Gibbs: Of course. They said it was definitely not a hand ball and how Germany is the best soccer country in the world and all that.

Connolly: Even before the World Cup you were on Bruce Arena's radar screen and even got called into a friendly in Germany before you suffered a hamstring injury. Had you heard from him before that at all?

Gibbs: There was some contact, yeah. It was small talk about how they were tracking me and encouragement to keep playing well and even better. The first time they made contact to say I was on the radar screen was through my manager.

Connolly: In your career in Germany, who have been the hardest strikers you've had to deal with?

Gibbs: I'd have to say (Miroslav) Klose from the German National Team. He had a bunch of goals in the World Cup, and he's something else to mark. Same goes, of course, for Giovane Elber (Bayern Munich). He's the league's best, and someone really tough to mark. The league has some great forwards. Every game presents one who will really stick out on the team.

Connolly: Is it a somewhat comforting feeling when you play German clubs that have an American? Does that help make you all friends?

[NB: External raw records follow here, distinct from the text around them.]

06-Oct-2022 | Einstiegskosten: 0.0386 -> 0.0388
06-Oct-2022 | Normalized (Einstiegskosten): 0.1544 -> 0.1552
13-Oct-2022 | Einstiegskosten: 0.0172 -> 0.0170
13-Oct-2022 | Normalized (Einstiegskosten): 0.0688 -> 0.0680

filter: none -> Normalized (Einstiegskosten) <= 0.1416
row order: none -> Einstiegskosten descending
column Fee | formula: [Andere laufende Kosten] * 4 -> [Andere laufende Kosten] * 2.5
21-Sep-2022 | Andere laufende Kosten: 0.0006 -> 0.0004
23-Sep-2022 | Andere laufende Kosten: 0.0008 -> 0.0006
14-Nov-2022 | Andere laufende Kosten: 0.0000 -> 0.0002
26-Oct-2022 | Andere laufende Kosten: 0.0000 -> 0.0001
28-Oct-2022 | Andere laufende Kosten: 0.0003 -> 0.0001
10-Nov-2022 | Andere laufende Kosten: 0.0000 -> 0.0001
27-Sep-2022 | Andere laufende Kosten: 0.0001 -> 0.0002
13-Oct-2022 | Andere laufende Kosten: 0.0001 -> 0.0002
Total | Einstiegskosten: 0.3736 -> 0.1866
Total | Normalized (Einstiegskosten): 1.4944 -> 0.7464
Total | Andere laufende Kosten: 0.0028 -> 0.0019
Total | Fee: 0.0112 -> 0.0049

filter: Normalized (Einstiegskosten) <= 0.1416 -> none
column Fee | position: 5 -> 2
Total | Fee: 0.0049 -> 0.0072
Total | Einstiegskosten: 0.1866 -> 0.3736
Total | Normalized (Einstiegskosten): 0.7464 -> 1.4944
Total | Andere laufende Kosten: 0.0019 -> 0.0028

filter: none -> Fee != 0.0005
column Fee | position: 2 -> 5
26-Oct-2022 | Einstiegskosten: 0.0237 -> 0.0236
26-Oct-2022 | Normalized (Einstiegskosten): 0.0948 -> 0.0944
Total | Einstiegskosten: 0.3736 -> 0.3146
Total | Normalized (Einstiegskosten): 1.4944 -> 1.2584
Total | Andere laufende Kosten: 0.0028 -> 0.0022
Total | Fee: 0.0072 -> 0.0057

Gibbs: I have a close relationship with Steve Cherundolo (Hannover 96) because he's only an hour away. We could see each other when the time allowed. With someone like Tony Sanneh, it was tough because we're so far apart and didn't have a lot of time to see each other.

Connolly: What's the best part of living in Germany?

Gibbs: The lifestyle for a soccer player is nice. When you're done training and go into the city, the people recognize you. It's a nice feeling. It's a different experience. Soccer is developing more and more in the United States, but I don't think it's as high as it should be, like the way it is all over Europe.

Connolly: What's the worst part of living in Germany?

Gibbs: The fact that the city closes by eight o'clock, and then everyone goes to sleep. You have to adapt to their lifestyle. People are a bit cold. The weather compared to Miami is - well, there is no comparison. In Hamburg, it's always cold and rainy and snowing. I was used to that in Rhode Island, but it's so different than Miami.

Connolly: Do you have any interesting Bruce Arena stories yet?

Gibbs: Well, he's a different style of coach. One thing with Bruce is that he's a direct person. He's a direct individual. He'll tell you exactly how he feels, and he'll tell you where you have to improve, and exactly where you stand. That's very important for all of us, not just me. I've always got the runaround from coaches, but not from Bruce. I respect that the most. If you're not going to play, there's a reason why, and he'll let you know. And if you're doing well and progressing, he'll tell you. There's also no favoritism with him.

Connolly: Lastly, has there been a player you've emulated or tried to style your game after?

Gibbs: I would have to say two players. One is (Marcel) Desailly for the middle. And on the left side it's (Paolo) Maldini. I try to follow both of their styles of play. I also try to have the work ethic of (Edgar) Davids.

Connolly: All those qualities would make quite a player.